| What you will do |
Write out the listing exactly as it is given.

| Records for this exercise |
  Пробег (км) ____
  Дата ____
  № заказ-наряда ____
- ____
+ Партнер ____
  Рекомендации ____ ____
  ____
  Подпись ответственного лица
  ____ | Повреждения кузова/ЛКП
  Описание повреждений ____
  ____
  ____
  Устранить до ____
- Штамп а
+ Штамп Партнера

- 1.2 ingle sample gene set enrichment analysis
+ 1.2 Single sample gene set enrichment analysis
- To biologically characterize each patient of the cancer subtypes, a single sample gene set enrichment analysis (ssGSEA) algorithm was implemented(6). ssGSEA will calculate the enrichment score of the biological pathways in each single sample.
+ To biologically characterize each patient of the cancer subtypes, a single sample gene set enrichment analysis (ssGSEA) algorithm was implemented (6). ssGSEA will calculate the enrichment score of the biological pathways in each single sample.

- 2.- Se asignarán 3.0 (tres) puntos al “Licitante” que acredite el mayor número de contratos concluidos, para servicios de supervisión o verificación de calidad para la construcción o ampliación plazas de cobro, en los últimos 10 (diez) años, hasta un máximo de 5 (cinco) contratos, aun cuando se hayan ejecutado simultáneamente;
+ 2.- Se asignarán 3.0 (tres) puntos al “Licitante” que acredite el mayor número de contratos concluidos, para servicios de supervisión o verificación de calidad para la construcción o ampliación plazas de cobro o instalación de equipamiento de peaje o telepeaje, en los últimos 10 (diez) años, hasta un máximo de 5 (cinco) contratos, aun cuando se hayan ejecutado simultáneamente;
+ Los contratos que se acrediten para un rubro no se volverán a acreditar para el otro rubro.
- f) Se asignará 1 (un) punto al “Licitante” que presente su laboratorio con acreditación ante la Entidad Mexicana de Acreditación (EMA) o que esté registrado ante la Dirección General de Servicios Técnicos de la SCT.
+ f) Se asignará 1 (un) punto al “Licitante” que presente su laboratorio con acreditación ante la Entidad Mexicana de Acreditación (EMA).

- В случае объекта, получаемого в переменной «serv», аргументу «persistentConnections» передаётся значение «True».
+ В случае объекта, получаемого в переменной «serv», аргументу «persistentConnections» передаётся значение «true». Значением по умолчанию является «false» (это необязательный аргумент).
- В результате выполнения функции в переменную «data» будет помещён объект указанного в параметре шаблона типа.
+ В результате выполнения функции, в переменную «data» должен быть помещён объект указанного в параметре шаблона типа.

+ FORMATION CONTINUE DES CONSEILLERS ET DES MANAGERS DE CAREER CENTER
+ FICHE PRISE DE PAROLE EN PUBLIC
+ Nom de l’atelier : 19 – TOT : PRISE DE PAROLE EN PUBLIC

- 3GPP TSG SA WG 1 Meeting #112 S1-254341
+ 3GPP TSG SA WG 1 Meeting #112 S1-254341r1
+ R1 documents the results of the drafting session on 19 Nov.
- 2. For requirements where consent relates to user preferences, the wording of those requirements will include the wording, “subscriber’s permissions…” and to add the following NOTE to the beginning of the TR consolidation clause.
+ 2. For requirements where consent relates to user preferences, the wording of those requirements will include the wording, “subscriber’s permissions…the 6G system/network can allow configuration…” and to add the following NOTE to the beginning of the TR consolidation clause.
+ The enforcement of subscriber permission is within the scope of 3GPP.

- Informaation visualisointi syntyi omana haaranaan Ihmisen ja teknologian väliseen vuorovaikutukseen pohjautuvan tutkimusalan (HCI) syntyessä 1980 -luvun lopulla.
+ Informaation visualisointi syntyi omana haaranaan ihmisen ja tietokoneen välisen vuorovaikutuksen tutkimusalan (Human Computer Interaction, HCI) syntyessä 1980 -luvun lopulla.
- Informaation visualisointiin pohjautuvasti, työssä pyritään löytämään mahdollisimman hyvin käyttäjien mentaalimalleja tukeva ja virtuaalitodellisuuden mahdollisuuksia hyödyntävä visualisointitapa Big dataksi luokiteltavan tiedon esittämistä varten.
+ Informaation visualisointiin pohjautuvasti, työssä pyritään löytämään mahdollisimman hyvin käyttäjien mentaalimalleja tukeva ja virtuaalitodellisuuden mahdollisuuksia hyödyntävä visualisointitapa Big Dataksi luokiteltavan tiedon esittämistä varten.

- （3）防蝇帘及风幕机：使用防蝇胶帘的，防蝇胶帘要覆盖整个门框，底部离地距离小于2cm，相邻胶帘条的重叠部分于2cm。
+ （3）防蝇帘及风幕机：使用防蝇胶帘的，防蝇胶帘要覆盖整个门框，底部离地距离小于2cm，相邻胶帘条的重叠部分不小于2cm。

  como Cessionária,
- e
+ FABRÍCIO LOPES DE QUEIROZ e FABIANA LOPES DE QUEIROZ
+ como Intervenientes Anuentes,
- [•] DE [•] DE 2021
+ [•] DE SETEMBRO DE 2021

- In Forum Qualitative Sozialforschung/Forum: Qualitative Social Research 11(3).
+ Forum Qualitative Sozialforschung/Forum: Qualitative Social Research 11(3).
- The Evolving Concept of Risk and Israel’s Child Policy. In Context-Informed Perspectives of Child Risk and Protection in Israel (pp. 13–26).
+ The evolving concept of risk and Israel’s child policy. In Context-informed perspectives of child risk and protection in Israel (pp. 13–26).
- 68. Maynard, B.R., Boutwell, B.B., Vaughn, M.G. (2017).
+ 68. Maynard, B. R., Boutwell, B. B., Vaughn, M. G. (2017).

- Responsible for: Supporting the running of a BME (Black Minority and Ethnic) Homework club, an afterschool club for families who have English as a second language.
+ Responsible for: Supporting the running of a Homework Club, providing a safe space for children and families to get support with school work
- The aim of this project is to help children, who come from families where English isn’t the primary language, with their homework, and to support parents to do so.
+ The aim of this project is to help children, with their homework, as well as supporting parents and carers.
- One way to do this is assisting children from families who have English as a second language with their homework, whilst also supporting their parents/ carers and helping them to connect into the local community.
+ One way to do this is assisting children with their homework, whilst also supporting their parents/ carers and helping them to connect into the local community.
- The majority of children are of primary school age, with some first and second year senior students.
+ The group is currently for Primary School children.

| Answer to the problem |
  Пробег (км) ____
  Дата ____
  № заказ-наряда ____
- ____
+ Партнер ____
  Рекомендации ____ ____
  ____
  Подпись ответственного лица
  ____ | Повреждения кузова/ЛКП
  Описание повреждений ____
  ____
  ____
  Устранить до ____
- Штамп а
+ Штамп Партнера

- 1.2 ingle sample gene set enrichment analysis
+ 1.2 Single sample gene set enrichment analysis
- To biologically characterize each patient of the cancer subtypes, a single sample gene set enrichment analysis (ssGSEA) algorithm was implemented(6). ssGSEA will calculate the enrichment score of the biological pathways in each single sample.
+ To biologically characterize each patient of the cancer subtypes, a single sample gene set enrichment analysis (ssGSEA) algorithm was implemented (6). ssGSEA will calculate the enrichment score of the biological pathways in each single sample.

- 2.- Se asignarán 3.0 (tres) puntos al “Licitante” que acredite el mayor número de contratos concluidos, para servicios de supervisión o verificación de calidad para la construcción o ampliación plazas de cobro, en los últimos 10 (diez) años, hasta un máximo de 5 (cinco) contratos, aun cuando se hayan ejecutado simultáneamente;
+ 2.- Se asignarán 3.0 (tres) puntos al “Licitante” que acredite el mayor número de contratos concluidos, para servicios de supervisión o verificación de calidad para la construcción o ampliación plazas de cobro o instalación de equipamiento de peaje o telepeaje, en los últimos 10 (diez) años, hasta un máximo de 5 (cinco) contratos, aun cuando se hayan ejecutado simultáneamente;
+ Los contratos que se acrediten para un rubro no se volverán a acreditar para el otro rubro.
- f) Se asignará 1 (un) punto al “Licitante” que presente su laboratorio con acreditación ante la Entidad Mexicana de Acreditación (EMA) o que esté registrado ante la Dirección General de Servicios Técnicos de la SCT.
+ f) Se asignará 1 (un) punto al “Licitante” que presente su laboratorio con acreditación ante la Entidad Mexicana de Acreditación (EMA).

- В случае объекта, получаемого в переменной «serv», аргументу «persistentConnections» передаётся значение «True».
+ В случае объекта, получаемого в переменной «serv», аргументу «persistentConnections» передаётся значение «true». Значением по умолчанию является «false» (это необязательный аргумент).
- В результате выполнения функции в переменную «data» будет помещён объект указанного в параметре шаблона типа.
+ В результате выполнения функции, в переменную «data» должен быть помещён объект указанного в параметре шаблона типа.

+ FORMATION CONTINUE DES CONSEILLERS ET DES MANAGERS DE CAREER CENTER
+ FICHE PRISE DE PAROLE EN PUBLIC
+ Nom de l’atelier : 19 – TOT : PRISE DE PAROLE EN PUBLIC

- 3GPP TSG SA WG 1 Meeting #112 S1-254341
+ 3GPP TSG SA WG 1 Meeting #112 S1-254341r1
+ R1 documents the results of the drafting session on 19 Nov.
- 2. For requirements where consent relates to user preferences, the wording of those requirements will include the wording, “subscriber’s permissions…” and to add the following NOTE to the beginning of the TR consolidation clause.
+ 2. For requirements where consent relates to user preferences, the wording of those requirements will include the wording, “subscriber’s permissions…the 6G system/network can allow configuration…” and to add the following NOTE to the beginning of the TR consolidation clause.
+ The enforcement of subscriber permission is within the scope of 3GPP.

- Informaation visualisointi syntyi omana haaranaan Ihmisen ja teknologian väliseen vuorovaikutukseen pohjautuvan tutkimusalan (HCI) syntyessä 1980 -luvun lopulla.
+ Informaation visualisointi syntyi omana haaranaan ihmisen ja tietokoneen välisen vuorovaikutuksen tutkimusalan (Human Computer Interaction, HCI) syntyessä 1980 -luvun lopulla.
- Informaation visualisointiin pohjautuvasti, työssä pyritään löytämään mahdollisimman hyvin käyttäjien mentaalimalleja tukeva ja virtuaalitodellisuuden mahdollisuuksia hyödyntävä visualisointitapa Big dataksi luokiteltavan tiedon esittämistä varten.
+ Informaation visualisointiin pohjautuvasti, työssä pyritään löytämään mahdollisimman hyvin käyttäjien mentaalimalleja tukeva ja virtuaalitodellisuuden mahdollisuuksia hyödyntävä visualisointitapa Big Dataksi luokiteltavan tiedon esittämistä varten.

- （3）防蝇帘及风幕机：使用防蝇胶帘的，防蝇胶帘要覆盖整个门框，底部离地距离小于2cm，相邻胶帘条的重叠部分于2cm。
+ （3）防蝇帘及风幕机：使用防蝇胶帘的，防蝇胶帘要覆盖整个门框，底部离地距离小于2cm，相邻胶帘条的重叠部分不小于2cm。

  como Cessionária,
- e
+ FABRÍCIO LOPES DE QUEIROZ e FABIANA LOPES DE QUEIROZ
+ como Intervenientes Anuentes,
- [•] DE [•] DE 2021
+ [•] DE SETEMBRO DE 2021

- In Forum Qualitative Sozialforschung/Forum: Qualitative Social Research 11(3).
+ Forum Qualitative Sozialforschung/Forum: Qualitative Social Research 11(3).
- The Evolving Concept of Risk and Israel’s Child Policy. In Context-Informed Perspectives of Child Risk and Protection in Israel (pp. 13–26).
+ The evolving concept of risk and Israel’s child policy. In Context-informed perspectives of child risk and protection in Israel (pp. 13–26).
- 68. Maynard, B.R., Boutwell, B.B., Vaughn, M.G. (2017).
+ 68. Maynard, B. R., Boutwell, B. B., Vaughn, M. G. (2017).

- Responsible for: Supporting the running of a BME (Black Minority and Ethnic) Homework club, an afterschool club for families who have English as a second language.
+ Responsible for: Supporting the running of a Homework Club, providing a safe space for children and families to get support with school work
- The aim of this project is to help children, who come from families where English isn’t the primary language, with their homework, and to support parents to do so.
+ The aim of this project is to help children, with their homework, as well as supporting parents and carers.
- One way to do this is assisting children from families who have English as a second language with their homework, whilst also supporting their parents/ carers and helping them to connect into the local community.
+ One way to do this is assisting children with their homework, whilst also supporting their parents/ carers and helping them to connect into the local community.
- The majority of children are of primary school age, with some first and second year senior students.
+ The group is currently for Primary School children.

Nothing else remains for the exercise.